What needs to be done: Gather all lines in the data that hold the string "position".
Task input below:
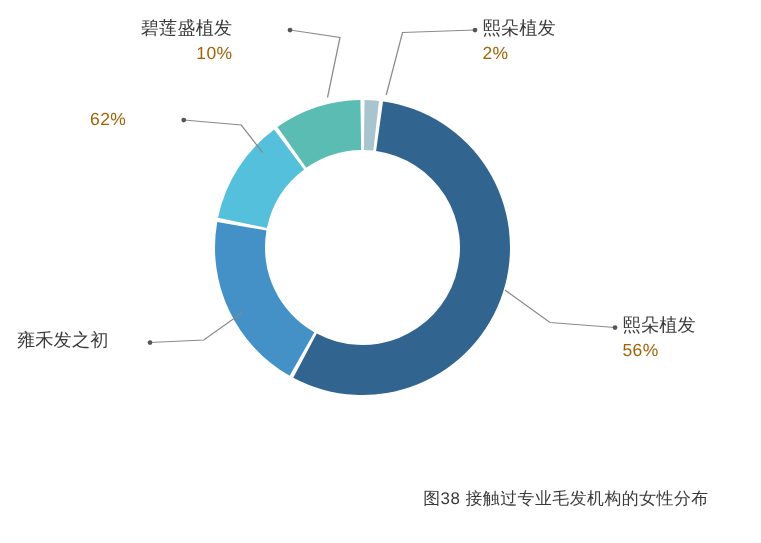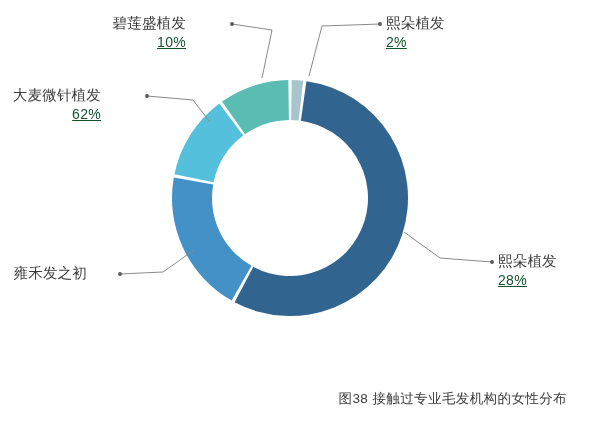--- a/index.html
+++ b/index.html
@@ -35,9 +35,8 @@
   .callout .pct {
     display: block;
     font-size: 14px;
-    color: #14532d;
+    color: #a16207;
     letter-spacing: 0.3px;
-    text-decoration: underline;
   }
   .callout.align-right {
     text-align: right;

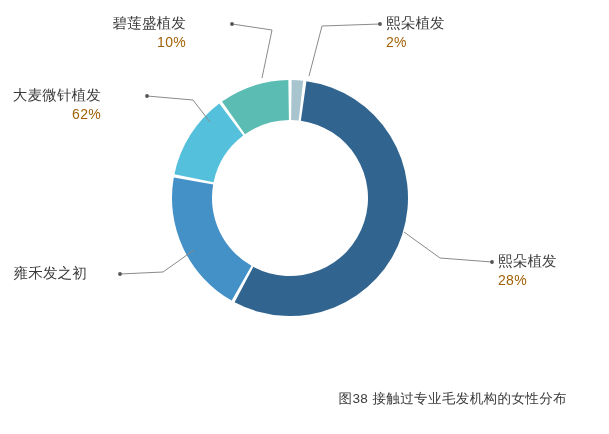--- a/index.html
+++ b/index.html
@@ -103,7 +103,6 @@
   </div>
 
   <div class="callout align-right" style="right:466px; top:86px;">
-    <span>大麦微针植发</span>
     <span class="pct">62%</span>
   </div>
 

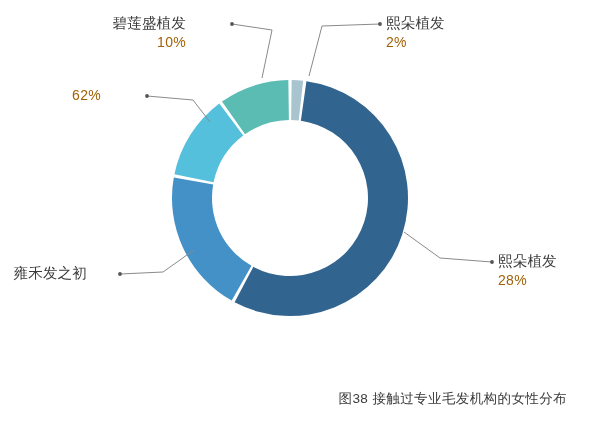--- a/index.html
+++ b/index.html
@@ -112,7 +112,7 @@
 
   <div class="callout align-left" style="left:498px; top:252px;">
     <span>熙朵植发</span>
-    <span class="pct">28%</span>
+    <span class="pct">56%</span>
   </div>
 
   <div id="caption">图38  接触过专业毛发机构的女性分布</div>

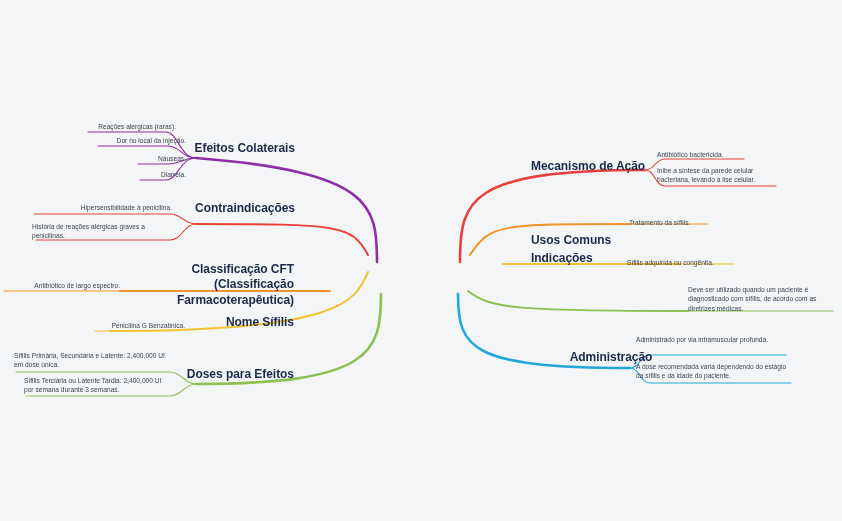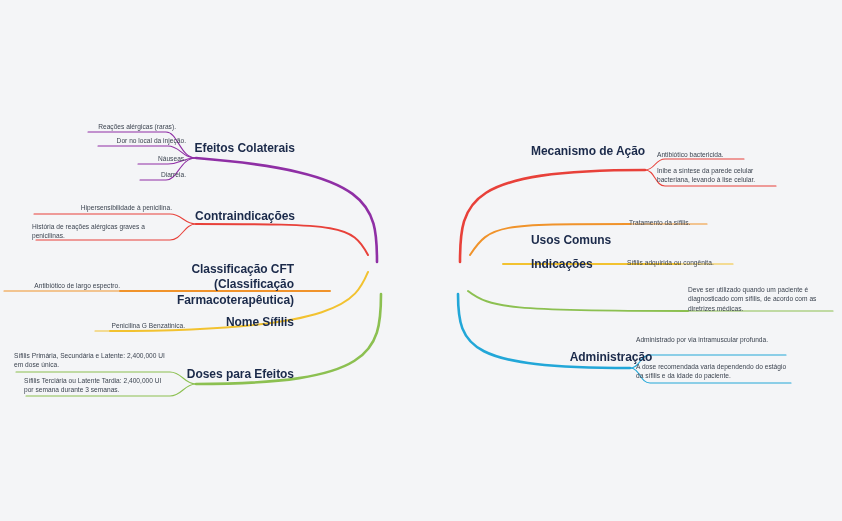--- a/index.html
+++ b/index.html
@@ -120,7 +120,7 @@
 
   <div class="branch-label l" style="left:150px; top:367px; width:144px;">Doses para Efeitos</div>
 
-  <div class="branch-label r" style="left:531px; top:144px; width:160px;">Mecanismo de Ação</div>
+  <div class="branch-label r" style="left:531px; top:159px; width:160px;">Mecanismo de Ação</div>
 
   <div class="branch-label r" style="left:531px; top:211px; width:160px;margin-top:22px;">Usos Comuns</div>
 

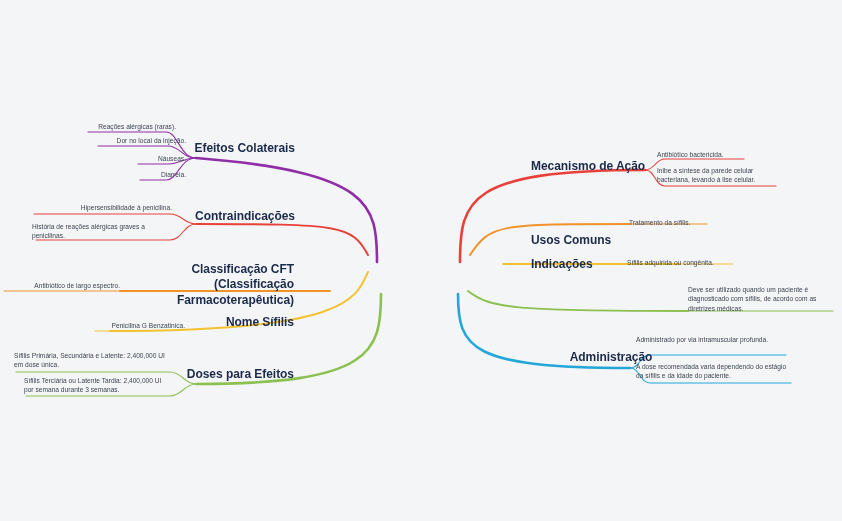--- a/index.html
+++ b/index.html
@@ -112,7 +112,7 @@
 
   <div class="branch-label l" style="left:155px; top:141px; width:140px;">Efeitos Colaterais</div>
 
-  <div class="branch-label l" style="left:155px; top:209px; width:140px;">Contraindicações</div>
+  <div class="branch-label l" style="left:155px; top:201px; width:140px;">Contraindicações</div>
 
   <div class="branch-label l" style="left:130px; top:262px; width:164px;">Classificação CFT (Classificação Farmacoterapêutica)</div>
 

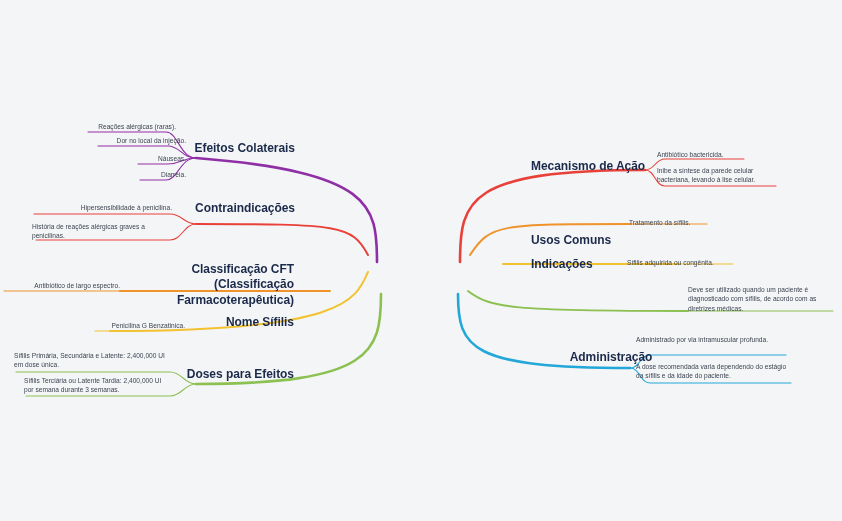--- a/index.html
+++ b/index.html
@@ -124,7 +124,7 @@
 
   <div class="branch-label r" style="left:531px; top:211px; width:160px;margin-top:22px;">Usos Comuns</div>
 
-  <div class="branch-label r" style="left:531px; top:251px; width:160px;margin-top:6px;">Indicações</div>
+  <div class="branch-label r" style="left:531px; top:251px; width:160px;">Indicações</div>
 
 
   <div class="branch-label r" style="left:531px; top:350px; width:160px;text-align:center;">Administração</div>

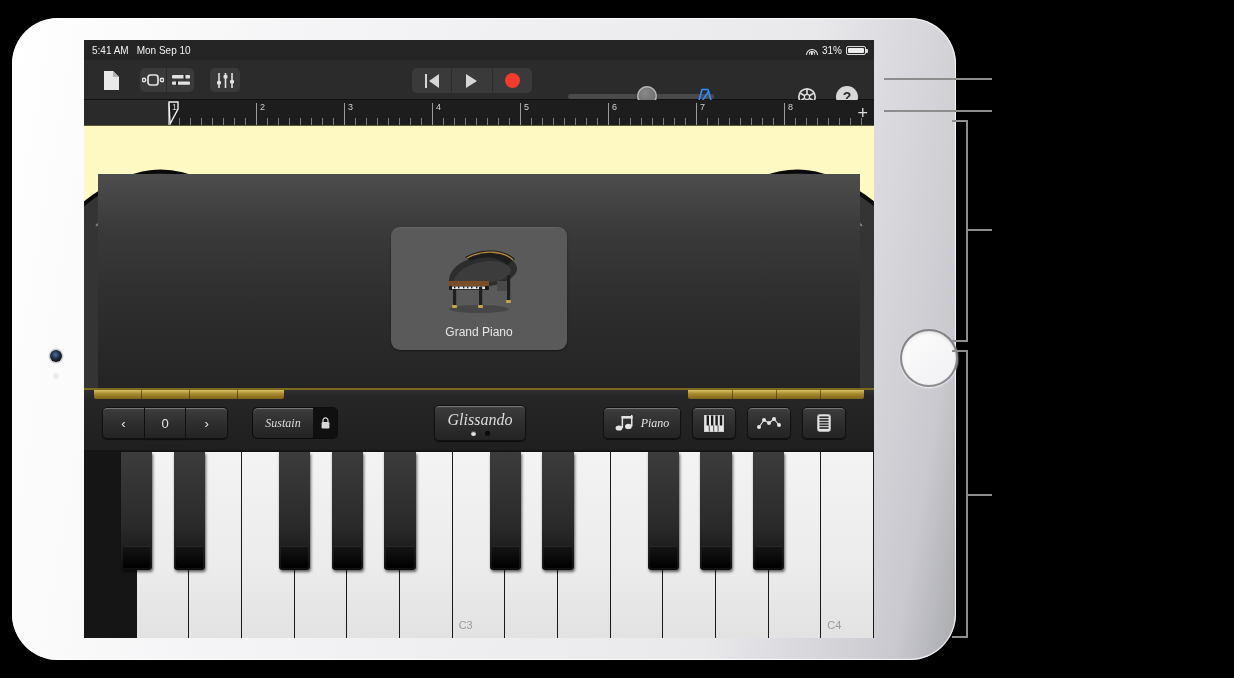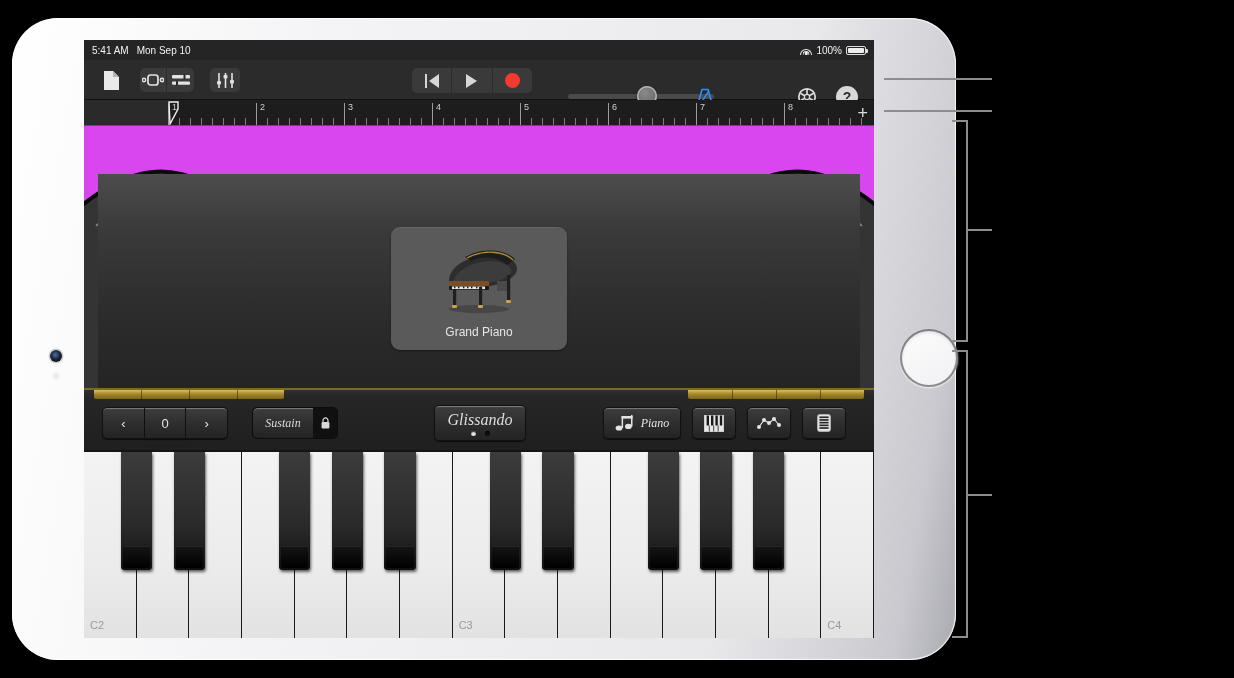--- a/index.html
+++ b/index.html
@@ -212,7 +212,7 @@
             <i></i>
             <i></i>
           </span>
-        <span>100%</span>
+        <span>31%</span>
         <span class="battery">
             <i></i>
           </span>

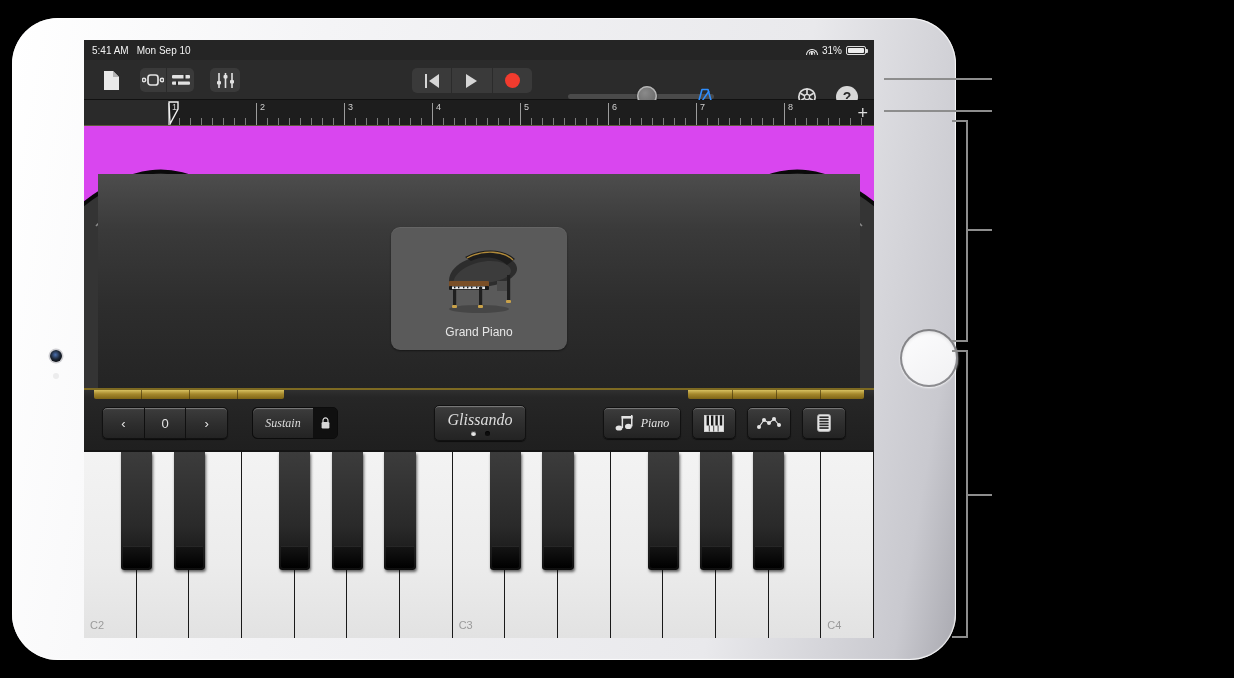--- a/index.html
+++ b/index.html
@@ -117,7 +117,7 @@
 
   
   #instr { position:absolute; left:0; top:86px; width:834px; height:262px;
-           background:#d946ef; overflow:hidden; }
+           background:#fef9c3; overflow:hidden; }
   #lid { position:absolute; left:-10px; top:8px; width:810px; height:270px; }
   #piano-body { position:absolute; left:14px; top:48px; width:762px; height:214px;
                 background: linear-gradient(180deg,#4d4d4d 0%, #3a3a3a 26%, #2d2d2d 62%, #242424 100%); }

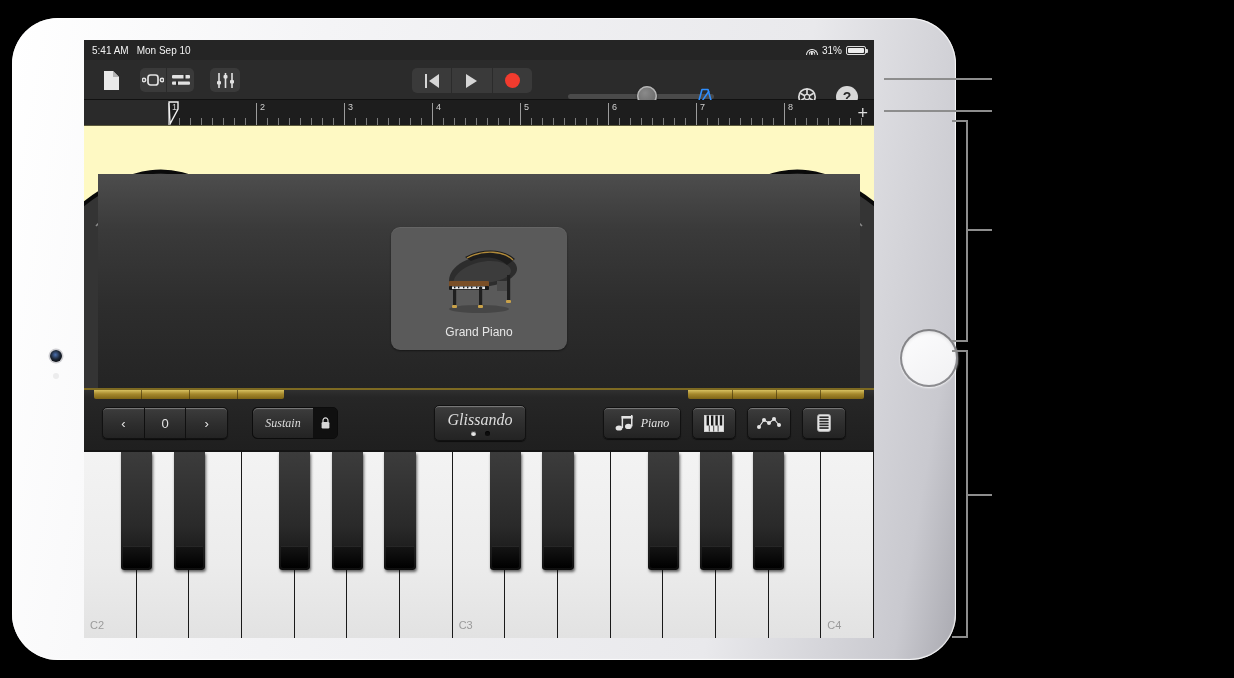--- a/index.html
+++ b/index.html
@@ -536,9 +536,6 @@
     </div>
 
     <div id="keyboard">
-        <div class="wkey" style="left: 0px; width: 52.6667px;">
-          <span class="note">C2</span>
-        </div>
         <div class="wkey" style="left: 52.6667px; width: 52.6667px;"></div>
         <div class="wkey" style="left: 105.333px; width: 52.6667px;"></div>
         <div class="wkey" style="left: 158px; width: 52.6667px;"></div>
End of Task input.
Exercise solution:
   #instr { position:absolute; left:0; top:86px; width:834px; height:262px;
   #lid { position:absolute; left:-10px; top:8px; width:810px; height:270px; }
   #piano-body { position:absolute; left:14px; top:48px; width:762px; height:214px;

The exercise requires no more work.